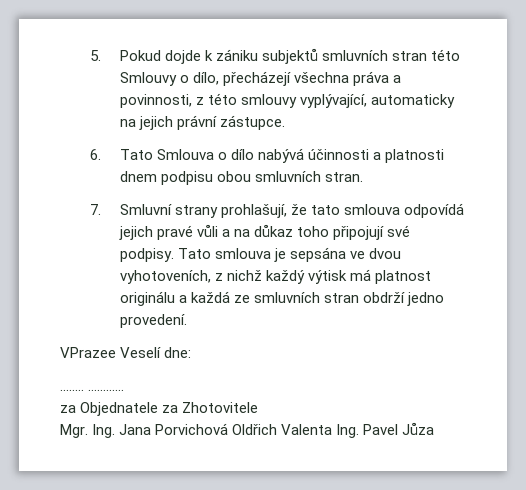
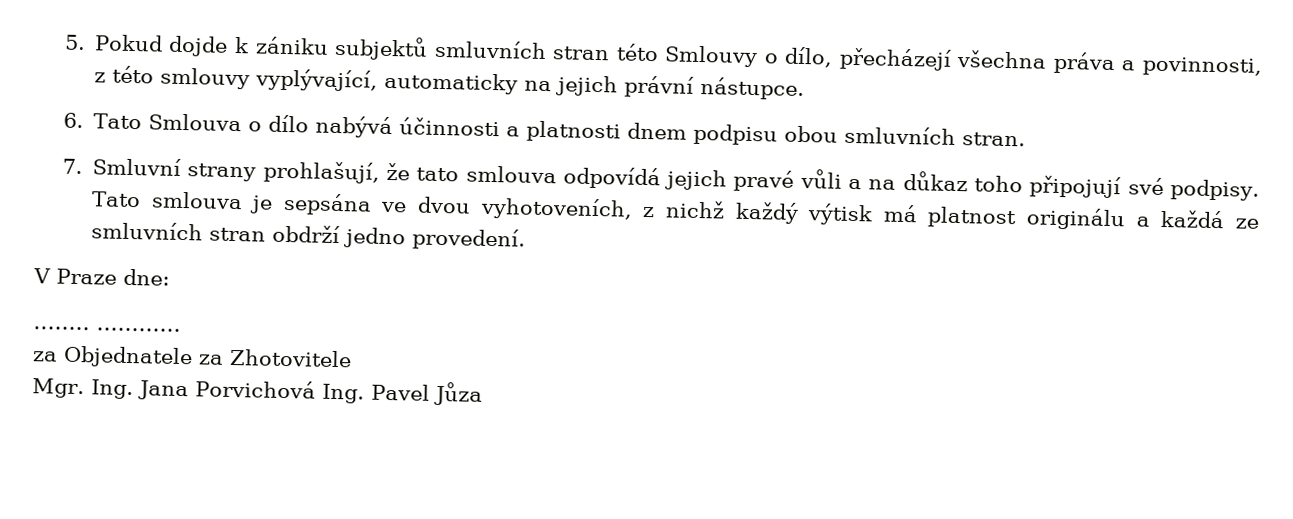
- 5. Pokud dojde k zániku subjektů smluvních stran této Smlouvy o dílo, přecházejí všechna práva a povinnosti, z této smlouvy vyplývající, automaticky na jejich právní zástupce.
+ 5. Pokud dojde k zániku subjektů smluvních stran této Smlouvy o dílo, přecházejí všechna práva a povinnosti, z této smlouvy vyplývající, automaticky na jejich právní nástupce.
- VPrazee Veselí dne:
+ V Praze dne:
- Mgr. Ing. Jana Porvichová Oldřich Valenta Ing. Pavel Jůza
+ Mgr. Ing. Jana Porvichová Ing. Pavel Jůza

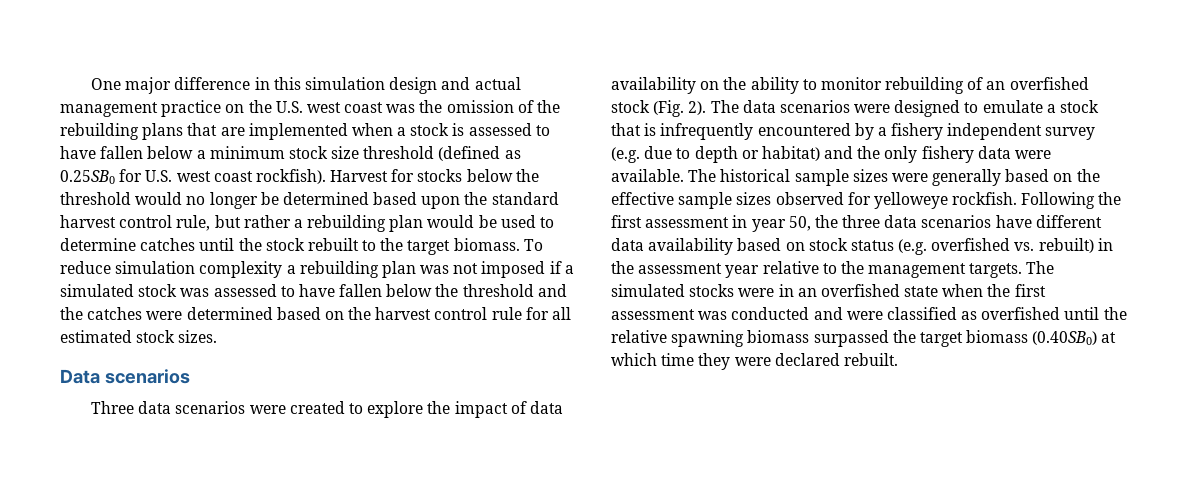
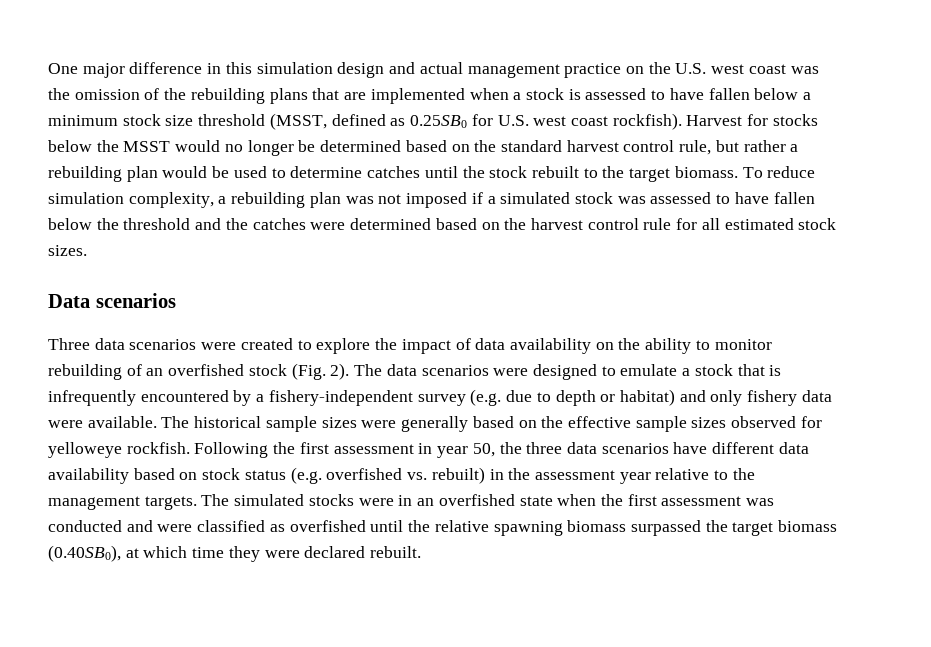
- One major difference in this simulation design and actual management practice on the U.S. west coast was the omission of the rebuilding plans that are implemented when a stock is assessed to have fallen below a minimum stock size threshold (defined as 0.25SB0 for U.S. west coast rockfish).
+ One major difference in this simulation design and actual management practice on the U.S. west coast was the omission of the rebuilding plans that are implemented when a stock is assessed to have fallen below a minimum stock size threshold (MSST, defined as 0.25SB0 for U.S. west coast rockfish).
- Harvest for stocks below the threshold would no longer be determined based upon the standard harvest control rule, but rather a rebuilding plan would be used to determine catches until the stock rebuilt to the target biomass.
+ Harvest for stocks below the MSST would no longer be determined based on the standard harvest control rule, but rather a rebuilding plan would be used to determine catches until the stock rebuilt to the target biomass.
- To reduce simulation complexity a rebuilding plan was not imposed if a simulated stock was assessed to have fallen below the threshold and the catches were determined based on the harvest control rule for all estimated stock sizes.
+ To reduce simulation complexity, a rebuilding plan was not imposed if a simulated stock was assessed to have fallen below the threshold and the catches were determined based on the harvest control rule for all estimated stock sizes.
- The data scenarios were designed to emulate a stock that is infrequently encountered by a fishery independent survey (e.g. due to depth or habitat) and the only fishery data were available.
+ The data scenarios were designed to emulate a stock that is infrequently encountered by a fishery-independent survey (e.g. due to depth or habitat) and only fishery data were available.
- The simulated stocks were in an overfished state when the first assessment was conducted and were classified as overfished until the relative spawning biomass surpassed the target biomass (0.40SB0) at which time they were declared rebuilt.
+ The simulated stocks were in an overfished state when the first assessment was conducted and were classified as overfished until the relative spawning biomass surpassed the target biomass (0.40SB0), at which time they were declared rebuilt.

# Problem
Return the complete data unchanged and include none of the pictures.

# Task response
- 5. Pokud dojde k zániku subjektů smluvních stran této Smlouvy o dílo, přecházejí všechna práva a povinnosti, z této smlouvy vyplývající, automaticky na jejich právní zástupce.
+ 5. Pokud dojde k zániku subjektů smluvních stran této Smlouvy o dílo, přecházejí všechna práva a povinnosti, z této smlouvy vyplývající, automaticky na jejich právní nástupce.
- VPrazee Veselí dne:
+ V Praze dne:
- Mgr. Ing. Jana Porvichová Oldřich Valenta Ing. Pavel Jůza
+ Mgr. Ing. Jana Porvichová Ing. Pavel Jůza

- One major difference in this simulation design and actual management practice on the U.S. west coast was the omission of the rebuilding plans that are implemented when a stock is assessed to have fallen below a minimum stock size threshold (defined as 0.25SB0 for U.S. west coast rockfish).
+ One major difference in this simulation design and actual management practice on the U.S. west coast was the omission of the rebuilding plans that are implemented when a stock is assessed to have fallen below a minimum stock size threshold (MSST, defined as 0.25SB0 for U.S. west coast rockfish).
- Harvest for stocks below the threshold would no longer be determined based upon the standard harvest control rule, but rather a rebuilding plan would be used to determine catches until the stock rebuilt to the target biomass.
+ Harvest for stocks below the MSST would no longer be determined based on the standard harvest control rule, but rather a rebuilding plan would be used to determine catches until the stock rebuilt to the target biomass.
- To reduce simulation complexity a rebuilding plan was not imposed if a simulated stock was assessed to have fallen below the threshold and the catches were determined based on the harvest control rule for all estimated stock sizes.
+ To reduce simulation complexity, a rebuilding plan was not imposed if a simulated stock was assessed to have fallen below the threshold and the catches were determined based on the harvest control rule for all estimated stock sizes.
- The data scenarios were designed to emulate a stock that is infrequently encountered by a fishery independent survey (e.g. due to depth or habitat) and the only fishery data were available.
+ The data scenarios were designed to emulate a stock that is infrequently encountered by a fishery-independent survey (e.g. due to depth or habitat) and only fishery data were available.
- The simulated stocks were in an overfished state when the first assessment was conducted and were classified as overfished until the relative spawning biomass surpassed the target biomass (0.40SB0) at which time they were declared rebuilt.
+ The simulated stocks were in an overfished state when the first assessment was conducted and were classified as overfished until the relative spawning biomass surpassed the target biomass (0.40SB0), at which time they were declared rebuilt.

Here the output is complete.